Lagardere smiled reassuringly. "Evil he may be," he said, "but not dangerous—no, not dangerous. Indeed, I am inclined to think he will be more useful to us than otherwise."
"But he seemed to threaten you," the girl protested.
Lagardere admitted the fact. "He was a little threatening at first," he agreed, "but I have managed to pacify him, and he will not trouble us any more."
He took the girl’s cold hand and kissed it reverentially. "Gabrielle," he said, "we go to Paris to-day, but till I come for you and tell you it is time for us to depart I want you to remain in this chamber. You will do this for me, will you not?"
"I will always do whatever you wish," the girl answered, and her eyes filled with tears.
Lagardere was filled with the longing to clasp her in his arms, but he restrained himself, again kissed her hand with the same air of tender devotion, and motioned to her to enter her room. When she had closed the door he returned to his own room, and there, with amazing swiftness, divested himself of his outer garments and substituted for them those of the dead Æsop.

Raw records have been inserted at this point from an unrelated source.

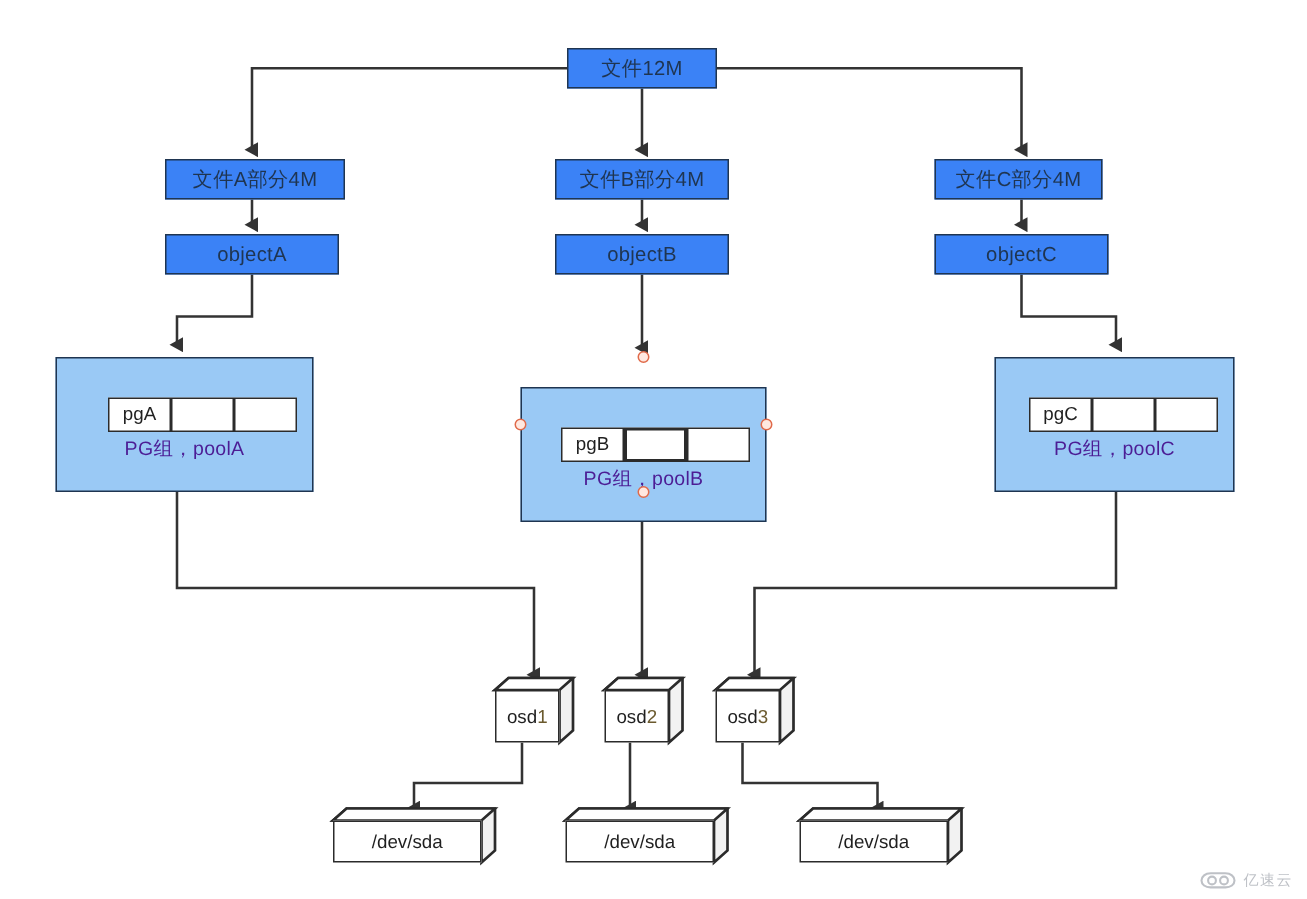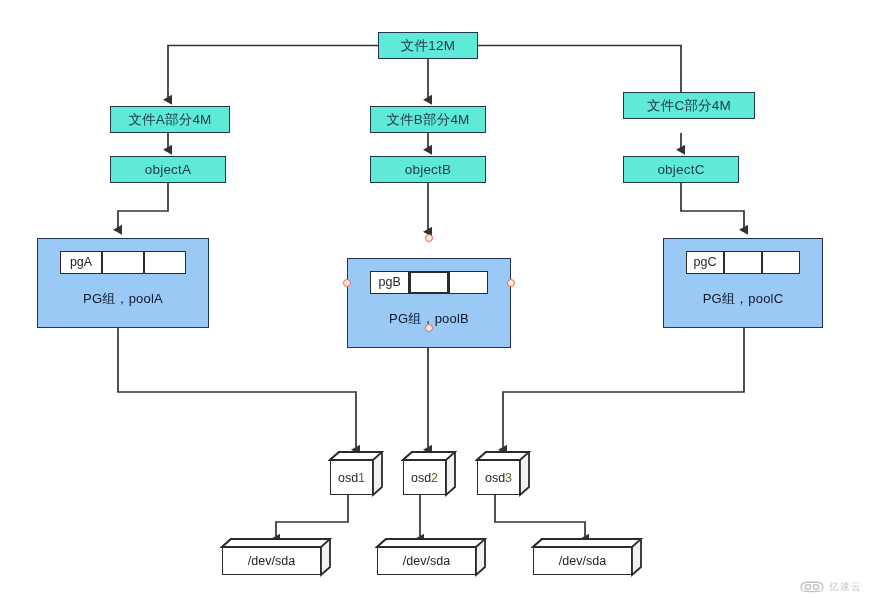--- a/index.html
+++ b/index.html
@@ -17,21 +17,21 @@
   }
   #wires {
     position: absolute;
     left: 0; top: 0;
     width: 871px; height: 599px;
     pointer-events: none;
   }
   
   .node {
     position: absolute;
-    background: #5eead4;
+    background: #3b82f6;
     border: 1.4px solid #1f3551;
     color: #1f3551;
     font-size: 13.5px;
     display: flex;
     align-items: center;
     justify-content: center;
     text-align: center;
     line-height: 1.15;
     white-space: nowrap;
     letter-spacing: .2px;
@@ -41,46 +41,46 @@
   
   .pool {
     position: absolute;
     background: #9ac9f5;
     border: 1.4px solid #1f3551;
     z-index: 3;
   }
   .pool .pg-row {
     position: absolute;
     left: 0; right: 0;
-    top: 12px;
+    top: 26px;
     display: flex;
     justify-content: flex-end;
     align-items: center;
-    padding: 0 22px;
+    padding: 0 10px;
   }
   .pool .pg-cell {
     width: 42px;
     height: 23px;
     background: #ffffff;
     border: 1.6px solid #2b2b2b;
     font-size: 12.5px;
     color: #1f1f1f;
     display: flex;
     align-items: center;
     justify-content: center;
     line-height: 1;
   }
   .pool .pg-cell.emphasis { border-width: 2.6px; }
   .pool .pool-label {
     position: absolute;
     left: 0; right: 0;
     top: 51px;
     text-align: center;
     font-size: 13px;
-    color: #0f172a;
+    color: #4c1d95;
     letter-spacing: .2px;
   }
   
   .handle {
     position: absolute;
     width: 8px; height: 8px;
     border-radius: 50%;
     background: #ffe8e0;
     border: 1.2px solid #e06a4a;
     z-index: 9;
@@ -161,21 +161,21 @@
       <path d="M348,495 L348,522 L276,522 L276,539" marker-end="url(#arw)"></path>
       <path d="M420,495 L420,539" marker-end="url(#arw)"></path>
       <path d="M495,495 L495,522 L585,522 L585,539" marker-end="url(#arw)"></path>
     </g>
   </svg>
 
   <div class="node root" style="left:378px; top:32px; width:100px; height:27px;">文件12M</div>
 
   <div class="node" style="left:110px; top:106px; width:120px; height:27px;">文件A部分4M</div>
   <div class="node" style="left:370px; top:106px; width:116px; height:27px;">文件B部分4M</div>
-  <div class="node" style="left:623px; top:92px; width:132px; height:27px;">文件C部分4M</div>
+  <div class="node" style="left:623px; top:106px; width:112px; height:27px;">文件C部分4M</div>
 
   <div class="node" style="left:110px; top:156px; width:116px; height:27px;">objectA</div>
   <div class="node" style="left:623px; top:156px; width:116px; height:27px;">objectC</div>
   <div class="node" style="left:370px; top:156px; width:116px; height:27px;">objectB</div>
 
   <div class="pool" style="left:37px; top:238px; width:172px; height:90px;">
     <div class="pg-row">
       <div class="pg-cell">pgA</div>
       <div class="pg-cell"></div>
       <div class="pg-cell"></div>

Producing a small box from a battered portmantle that stood in a corner, he produced certain pigments from it, and, facing a cracked fragment of unframed looking-glass that served for a mirror, proceeded with the skill of an experienced actor to make certain changes in his appearance.
His curiously mobile face he distorted at once into an admirable likeness to the hunchback, and then, this initial likeness thus acquired, he heightened and intensified it by few but skilful strokes of coloring matter. Then he dexterously rearranged his hair to resemble the hunchback’s dishevelled locks, compelling its curls to fall about his transformed face and shade it. Finally he surmounted all with the hunchback’s hat, placed well forward on his forehead. He gave a smile of satisfaction at the result of his handiwork, and the smile was the malign smile of Æsop.
"That is good enough," he murmured, "to deceive a short-sighted fellow like Peyrolles, and as for his Highness of Gonzague, he has not seen me for so many years that there will be no difficulty with him."
He glanced at his new raiment with an expression of distaste. "When I get to Paris," he mused, "I will shift these habiliments. It is all very well to play the bird of prey, but it is somewhat unpleasant to wear the bird’s own feathers."